Михаил Плетнев нечасто дирижирует оперными партитурами, названия их можно пересчитать по пальцам: "Пиковая дама", "Кармен", "Золушка", "Алеко", "Франческа да Римини", "Майская ночь", "Волшебная флейта". Однако каждый его подход к опере дает радикальный результат, поскольку вне современного модного тренда "новаторских прочтений" Плетнев возвращает музыку к ее первоисточнику, на забытую уже слухом глубину - к авторскому замыслу, что оказывается для партитуры актуальнее любых новаций. В этом смысле исполненный в Концертном зале Чайковского "Евгений Онегин" исключением не стал.

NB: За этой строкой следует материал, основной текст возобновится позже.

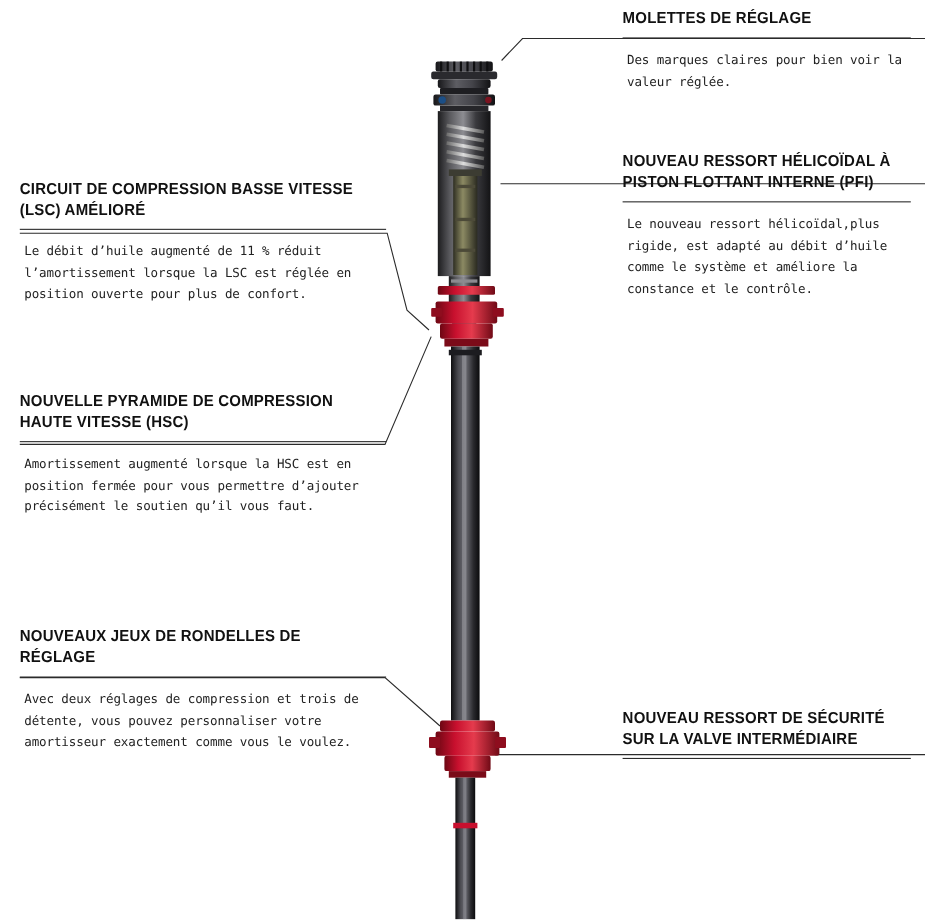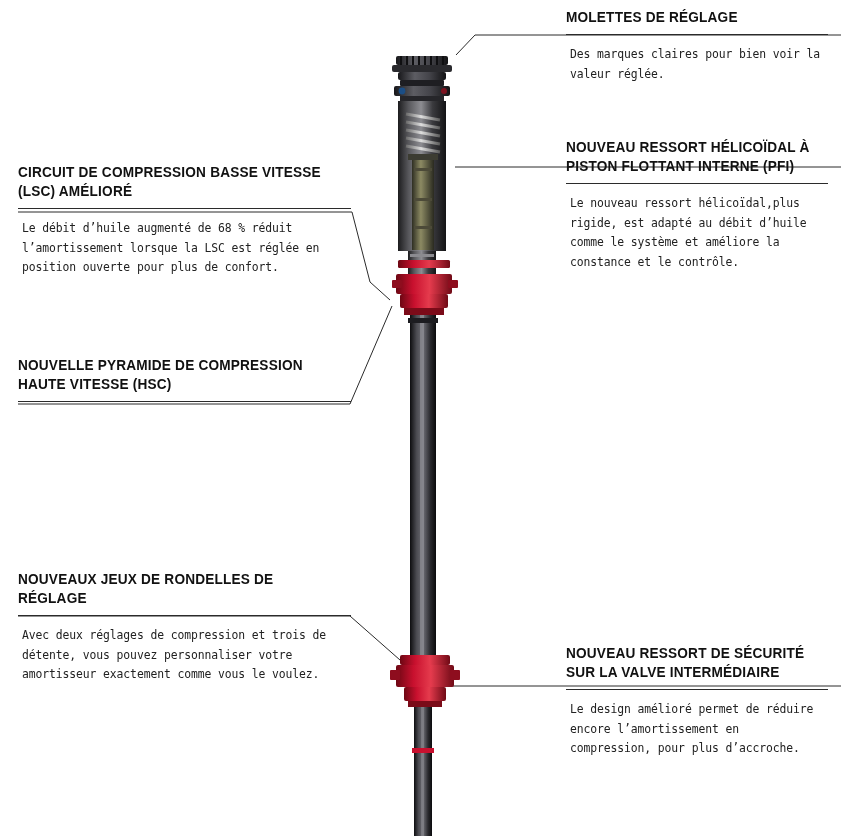--- a/index.html
+++ b/index.html
@@ -210,31 +210,31 @@
 
 <div class="callout" style="left:566px; top:138px; width:262px;">
   <div class="title">NOUVEAU RESSORT HÉLICOÏDAL À PISTON FLOTTANT INTERNE (PFI)</div>
   <div class="rule"></div>
   <p class="body">Le nouveau ressort hélicoïdal,plus rigide, est adapté au débit d’huile comme le système et améliore la constance et le contrôle.</p>
 </div>
 
 <div class="callout" style="left:566px; top:644px; width:262px;">
   <div class="title">NOUVEAU RESSORT DE SÉCURITÉ SUR LA VALVE INTERMÉDIAIRE</div>
   <div class="rule"></div>
-  <p class="body">Le design amélioré permet de réduire encore l’amortissement en compression, pour plus d’accroche.</p>
 </div>
 
 <div class="callout left" style="left:18px; top:163px; width:333px;">
   <div class="title">CIRCUIT DE COMPRESSION BASSE VITESSE (LSC) AMÉLIORÉ</div>
   <div class="rule"></div>
-  <p class="body">Le débit d’huile augmenté de 68 % réduit l’amortissement lorsque la LSC est réglée en position ouverte pour plus de confort.</p>
+  <p class="body">Le débit d’huile augmenté de 11 % réduit l’amortissement lorsque la LSC est réglée en position ouverte pour plus de confort.</p>
 </div>
 
 <div class="callout left" style="left:18px; top:356px; width:333px;">
   <div class="title">NOUVELLE PYRAMIDE DE COMPRESSION HAUTE VITESSE (HSC)</div>
   <div class="rule"></div>
+  <p class="body">Amortissement augmenté lorsque la HSC est en position fermée pour vous permettre d’ajouter précisément le soutien qu’il vous faut.</p>
 </div>
 
 <div class="callout left" style="left:18px; top:570px; width:333px;">
   <div class="title">NOUVEAUX JEUX DE RONDELLES DE RÉGLAGE</div>
   <div class="rule"></div>
   <p class="body">Avec deux réglages de compression et trois de détente, vous pouvez personnaliser votre amortisseur exactement comme vous le voulez.</p>
 </div>
 
 </body></html>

Уже в оркестровом вступлении Михаил Плетнев медленным, спокойным потоком звука развернул идиллический образ помещичьей усадьбы, в которой происходят события "Онегина". В мерном движении оркестра проступали даже контуры фортепианных тем Чайковского из круга "Времен года", к которым по ходу действия подключались крестьянские хоровые песни "Болят мои скоры ноженьки", "Уж как по мосту-мосточку". Плетнев дирижировал как всегда наизусть, через жест буквально прорисовывая звуковой образ классической русской усадьбы, с ее стройными колоннами, спокойным круговоротом природы, привычным укладом, "вареньем", "вздохами" барышень, "рокотом"-топотом приближающихся всадников, чье появление в итоге разрушило неспешное течение "вечности". На партию Татьяны был приглашена Дина Кузнецова (США), создавшая странноватый образ особы "не от мира сего", лихорадочно переживающей свое роковое чувство, развязку которого она предчувствовала с самого начала. Ее Татьяна вскрикивала при появлении Онегина (Игорь Головатенко), впадала в быстро меняющиеся настроения в сцене письма, обреченно слушала заурядное морализате Онегина. Ей не хватило преображения в "другую Татьяну". Она осталась прежней до конца. Но счастливый миг любви с Онегиным Татьяна пережила, когда они страстно слились в дуэте "Я вас люблю", который неожиданно звучал у них как "оперный", отделенный от жизни линией "искусства". И здесь была рефлексия по убитому Ленскому, образ которого был решен в амплуа "итальянского тенора" (Алексей Татаринцев).
Надо заметить, что в интерпретации Михаила Плетнева не только эта, но и другие сцены оперы выносили на поверхность идею, безусловно, близкую Чайковскому, - любовь выживает на территории искусства и творит его.